The Deans’ Design Challenge: Urban Life 2030 calls upon Harvard students to apply their creativity to find collaborative, entrepreneurial, and sustainable solutions to best address the urban issues accompanying this population growth.
2014 Challenge Topics
Responsive Cities
City dwellers interact with their cities in more responsive and efficient ways than ever before by utilizing personal technology, automated transportation, smart grids, and adaptive materials. New technologies have also created new possibilities for community, culture, democracy, and the shared experience of the city. Can a responsive city be a city that is safer, cleaner, more healthy, more just, more satisfying and elevating?
We seek proposals to make cities operate better, while enriching individual lives with the support of existing digital infrastructures.
Urban Metabolisms
Every city is made up of complex networks of energy, water, and material flows. The current imbalance of resource input versus output puts great strains on the surrounding regions. Food, water, energy, and raw materials all create extended, even global geographies for cities. How can we organize these networks more effectively using long-term sustainable systems?

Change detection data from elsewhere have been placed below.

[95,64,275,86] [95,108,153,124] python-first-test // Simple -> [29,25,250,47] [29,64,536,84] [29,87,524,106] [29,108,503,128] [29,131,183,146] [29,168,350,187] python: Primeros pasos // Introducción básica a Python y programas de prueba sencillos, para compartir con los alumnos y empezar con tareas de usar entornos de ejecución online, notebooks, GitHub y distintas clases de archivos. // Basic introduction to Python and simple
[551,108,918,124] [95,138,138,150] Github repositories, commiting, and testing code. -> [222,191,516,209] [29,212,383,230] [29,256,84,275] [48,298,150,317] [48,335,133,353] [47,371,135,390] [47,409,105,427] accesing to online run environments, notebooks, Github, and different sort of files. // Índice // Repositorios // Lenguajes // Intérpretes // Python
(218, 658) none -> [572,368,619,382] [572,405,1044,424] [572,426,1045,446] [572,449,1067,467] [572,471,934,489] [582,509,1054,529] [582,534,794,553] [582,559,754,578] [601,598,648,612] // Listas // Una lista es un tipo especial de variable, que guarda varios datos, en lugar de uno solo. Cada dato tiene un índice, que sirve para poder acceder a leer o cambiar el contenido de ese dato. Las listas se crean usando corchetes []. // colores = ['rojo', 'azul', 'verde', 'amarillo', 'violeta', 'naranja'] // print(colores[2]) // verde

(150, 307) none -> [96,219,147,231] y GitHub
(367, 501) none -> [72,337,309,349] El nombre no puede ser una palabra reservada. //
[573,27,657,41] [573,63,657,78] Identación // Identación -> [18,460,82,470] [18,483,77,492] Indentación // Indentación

We seek proposals that simulate and adapt material and energy efficiency, transform waste into resources, and organize networks into sustainable systems.
The Future of Consumption
Urban economies rely on the production and consumption of goods. Could marrying the commercial function of the city—material waste, planned obsolescence, and the consumerization of ever-increasing domains of culture—with a new economic or cultural model designed for the next generation change the dynamics of consumption?

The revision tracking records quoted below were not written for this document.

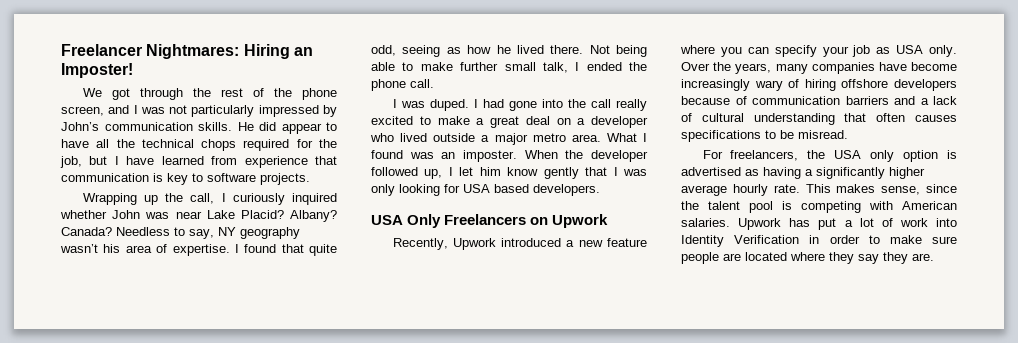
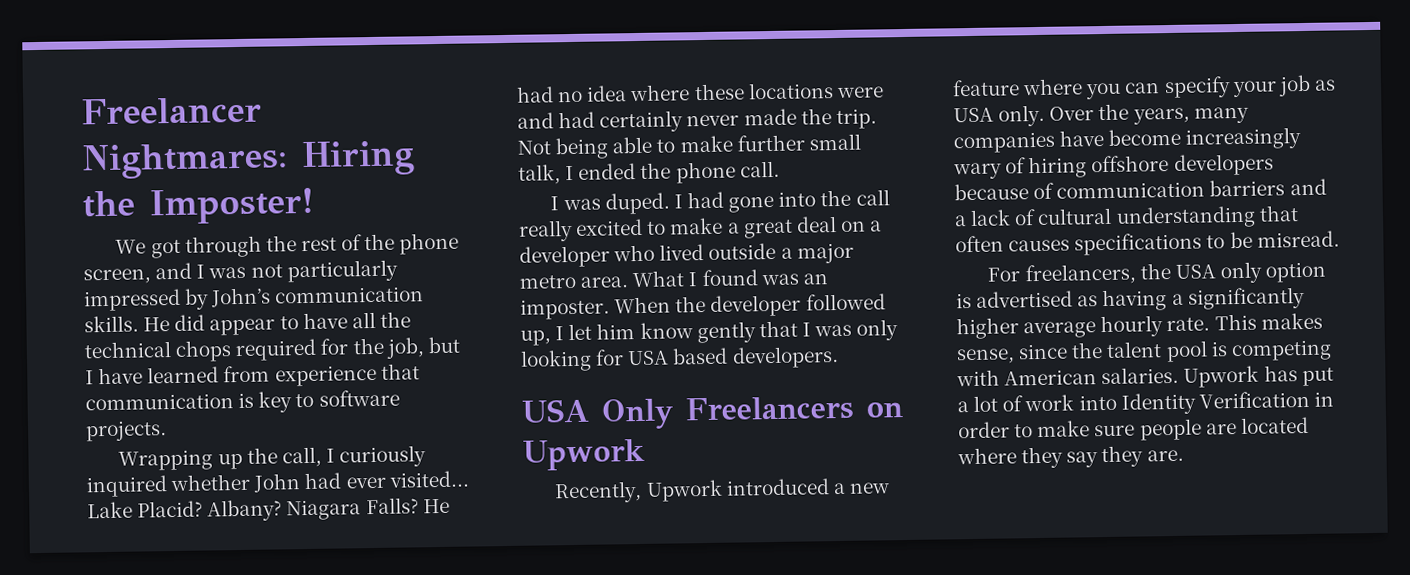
[293,47,313,56] an -> [82,190,135,218] the
[145,210,337,222] [61,227,300,239] [60,244,337,256] [371,45,584,57] was near Lake Placid? Albany? Canada? Needless to say, NY geography wasn’t his area of expertise. I found that quite odd, seeing as how he lived there. -> [304,470,469,490] [87,497,450,522] [516,82,884,103] [517,108,877,133] had ever visited... Lake Placid? Albany? Niagara Falls? He had no idea where these locations were and had certainly never made the trip.

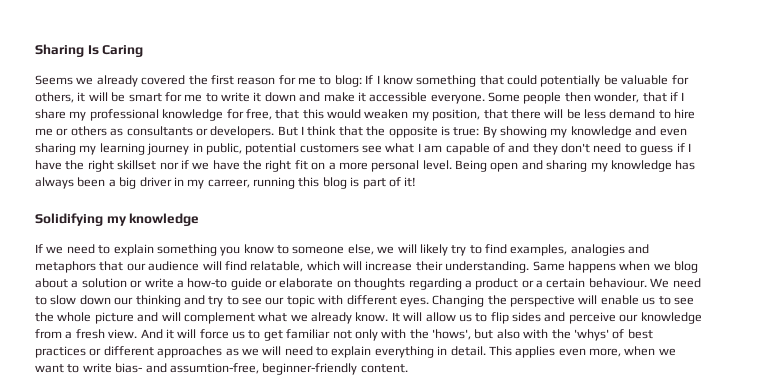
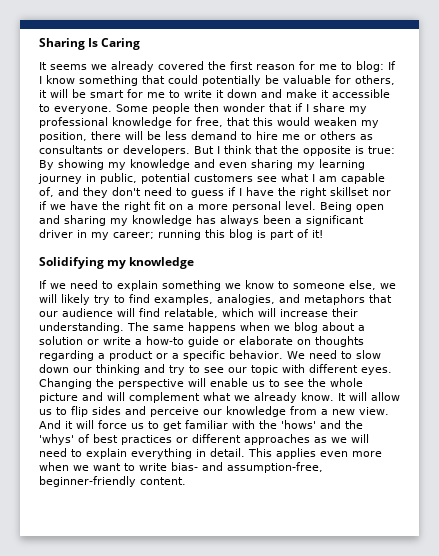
[35,75,73,85] Seems -> [39,62,87,70] It seems
(428, 97) none -> [39,104,50,112] to
[594,92,640,103] wonder, -> [223,103,265,112] wonder
[483,109,508,119] that -> (87, 137) none
[492,143,505,153] of -> [39,187,54,197] of,
[119,177,137,189] big -> [306,215,364,226] significant
[207,179,250,188] carreer, -> [113,232,154,239] career;
[220,246,241,256] you -> [225,283,241,289] we
[570,244,625,256] analogies -> [217,294,275,305] analogies,
[532,261,565,271] Same -> [127,322,184,331] The same
[546,278,647,288] certain behaviour. -> [183,350,283,361] specific behavior.
[75,329,105,339] fresh -> [332,409,355,415] new
[332,329,549,341] not only with the 'hows', but also with -> [232,420,341,429] with the 'hows' and
[589,348,621,357] more, -> [352,451,382,457] more
[169,363,259,374] assumtion-free, -> [227,462,323,473] assumption-free,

From new manufacturing methods to on-demand customization, we seek proposals for technologies that will change consumers, what is consumed, and act as a catalyst for consumption that is more culturally rich.
Aging in Place
Societies around the world are faced with the challenge of accommodating the needs of an increasingly older population. The United Nations predicts that the over-60 population will be as high as 30% in developed regions by 2030. This change in the population balance will be global and permanent, impacting all regions and cultures; integrating the demands of seniors, and helping them to stay connected, productive and happy will be a key challenge of the near and medium future. Similarly, helping the city’s younger population to re-adapt to this new population mix will be just as important.
We seek forward-thinking proposals reflecting solutions of all kinds–policies, technologies, and spaces– that reimagine the physical and social landscape connecting the young and elderly.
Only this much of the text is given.